Mílton Jung, é jornalista da Rádio CBN, âncora do Jornal da CBN e escreve também para a Revista Época.

Comentários

Comentários

  1. alexandro disse:

    gostei muito da matéria, principalmente da parte final! espero que entre os 5 governadores ou prefeitos, pelo menos 1, se comprometa com o transporte público!!!

  2. Luiz Vilela disse:

    Mais um bom texto do Milton jung!

    Mas só acredito em melhora com a criação de uma Autoridade Metropolitana de Transportes gerindo os 39 municípios conurbados. E troncalizando a rede, o que significaria profundas mudanças nas rotas de ônibus e na arquitetura e acesso viário das estações.

  3. DR. PROTESTO INDIGNADO DA SILVA disse:

    O amigo Milton Jung é um sábio em suas palavras, o que muitos governantes deveriam de fazer era ler este artigo. Na verdade o BRASIL está EMPESTEADO DE POLÍTICOS CORRUPTOS, por isso que na maioria das cidades não tem uma INFRA-ESTRUTURA DECENTE. A Cidade de São Paulo era para ter uma rede de metrô, corredores de ônibus funcionando como relógio. Vejam bem, KASSAB teve 8 anos para fazer os 66kms de corredores, (tempo mais que suficiente para fazer os corredores necessários na cidade de São Paulo, visto que em 2 anos de governo Marta ela fez os corredores Rebouças, São João, 23 de Maio/Ibirapuera, requalificou os demais corredores, enfim, o KASSAB mostrou o quão foi incompetente em todo seu mandato, que na verdade só foi um passatempo para ele, pois não governou a cidade de São Paulo como merecia.

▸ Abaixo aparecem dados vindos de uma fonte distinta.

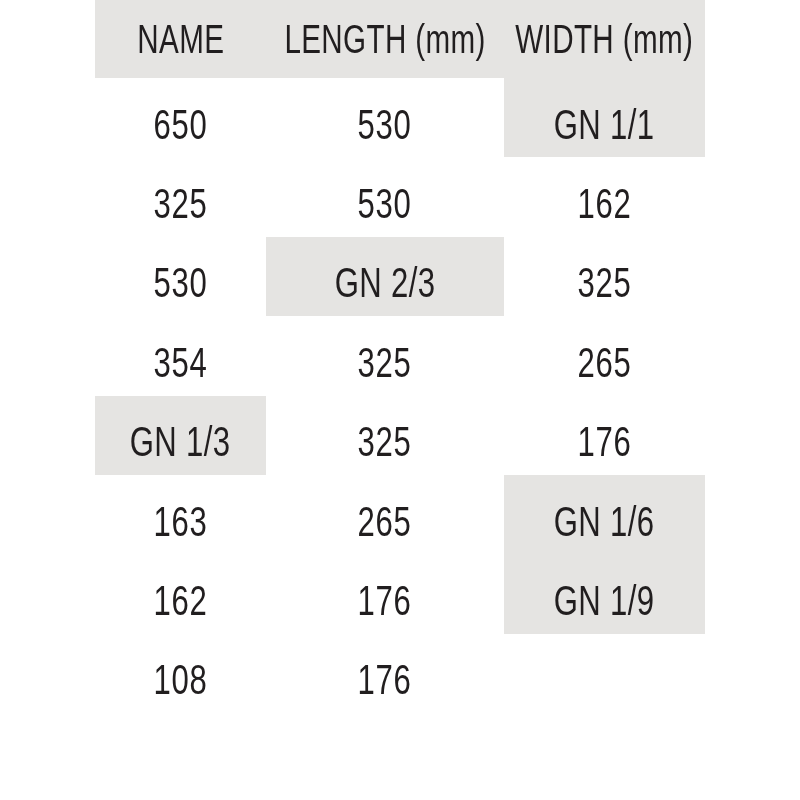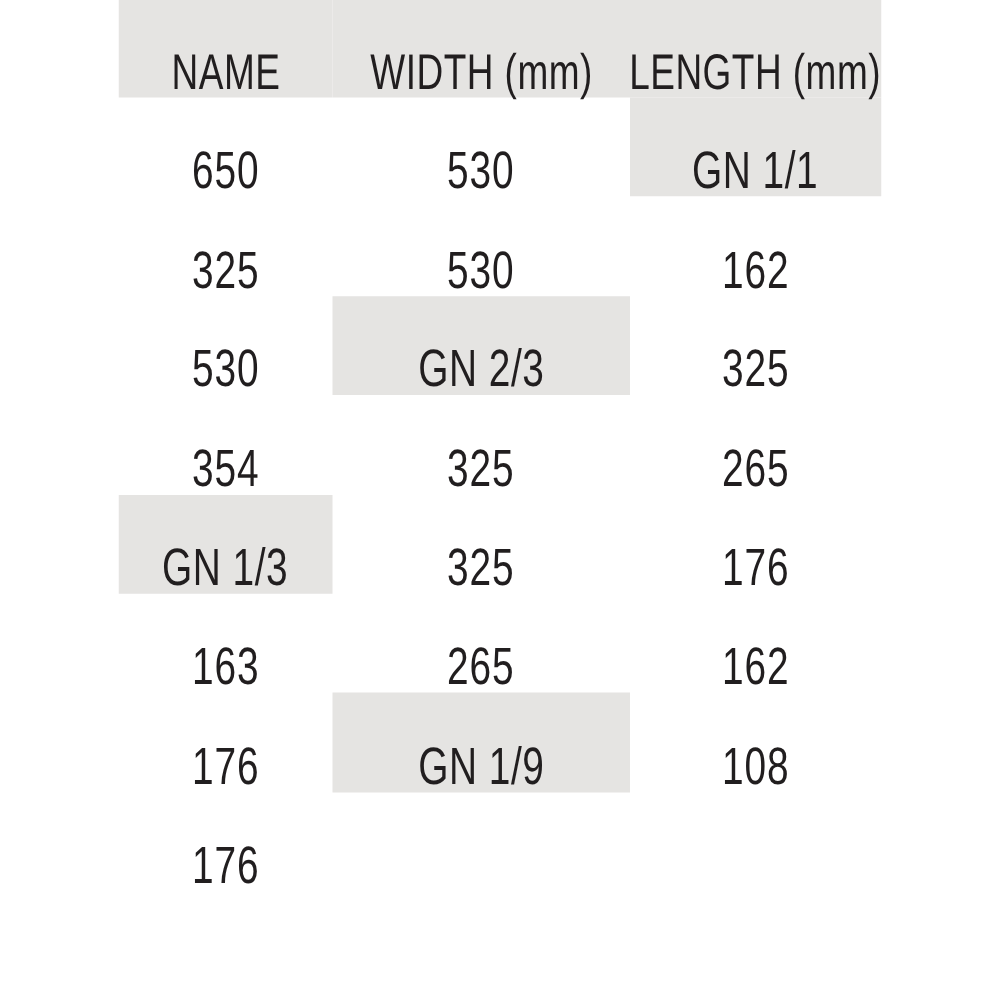"NAME" .cell { align-items: flex-end -> center }
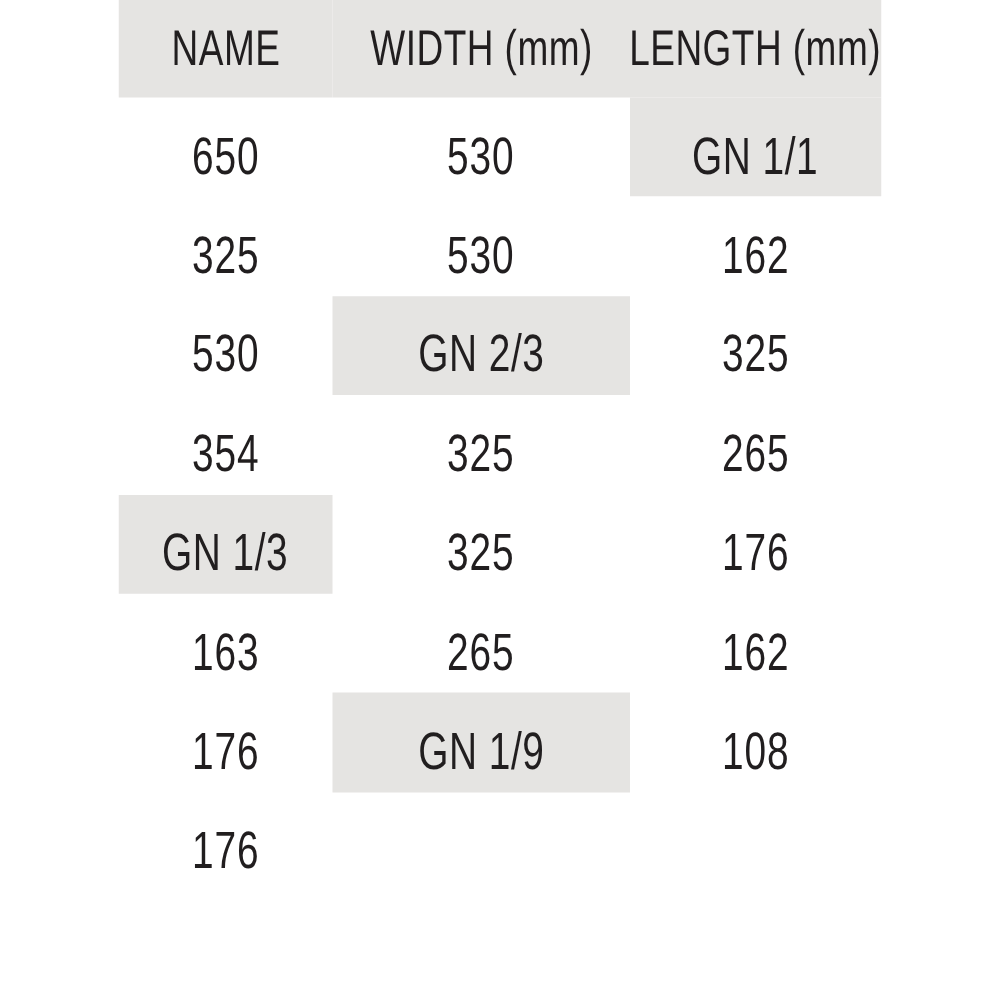"WIDTH (mm)" div.cell { order: before "LENGTH (mm)" -> after "LENGTH (mm)" }
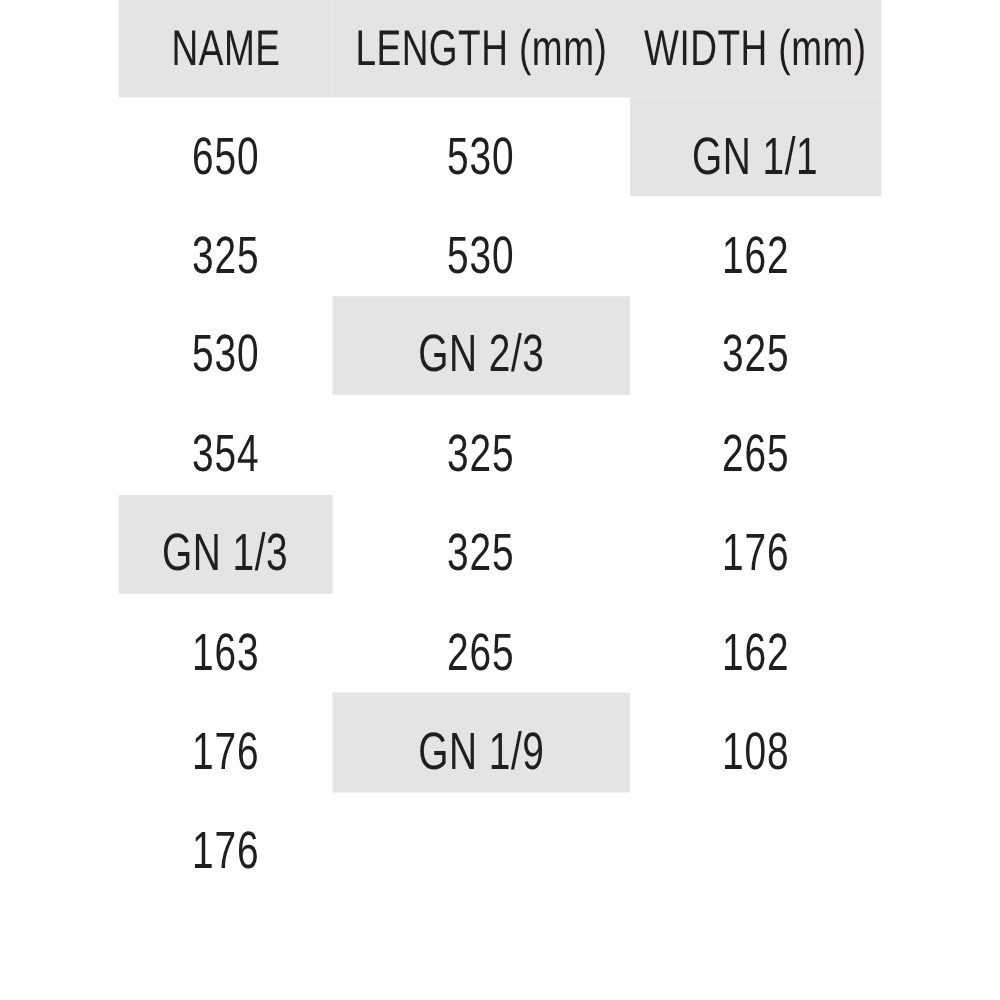"GN 1/6" div.cell { html: none -> <div> <span>GN 1/6</span> </div> }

Já o governador Alckmin, eu particularmente esperava muito mais do que está se apresentando, um ano já passou e só vejo o Jurandir Fernandes falando só de planos nas quais já estamos cansados de escutar e nada executar, fala se de LICITAÇÕES, LICITAÇÕES E NADA!!!, Aí a outra desculpa do Jurandir, são as licenças ambientais que impedem que as obras sejam executados, (mas espere aí, como pode as secretarias do meio ambiente tanto do estado quanto da prefeitura impedirem uma obra que beneficie o próprio meio ambiente??? estranho não??) e porque os projetos executivo demoram cerca de 2 anos para saírem do papel, e a linha 4?? não era para estar totalmente pronta em 2006??? Caro Milton, se até 2050 saírem Alckmin,Jurandir Fernandes, Mário Bandeira e Kassab, e colocar pessoas que realmente amam a cidade de São Paulo, é bem capaz que tanto o Metrô, quanto os corredores de ônibus existam, e a CPTM enfim se torne NA QUALIDADE DE METRÔ COM SEUS TRENS REGIONAIS, porque sinceramente nestes governantes LESMAS que demoram para tomar uma DECISÃO.e quando DECIDEM, deixam para o seu SUCESSOR que nem sempre conseguem iniciar a obra.

  4. willian disse:

    E muitos dos politicos que hoje se apresentam como solução, quando estiveram no poder em SP – Capital, o que fizeram ? Mandaram pintar nos onibus as logomarcas de suas administrações .
    Falta vergonha na cara e desapego politico, se for iniciada uma grande reestruturação no transporte que continue nas administrações seguintes, e naõ seja interrompida, porque ”nõ é assim que meu partido trabalha” …
    Não vejo mudanças antes de 2065, sou um pouco pessimista.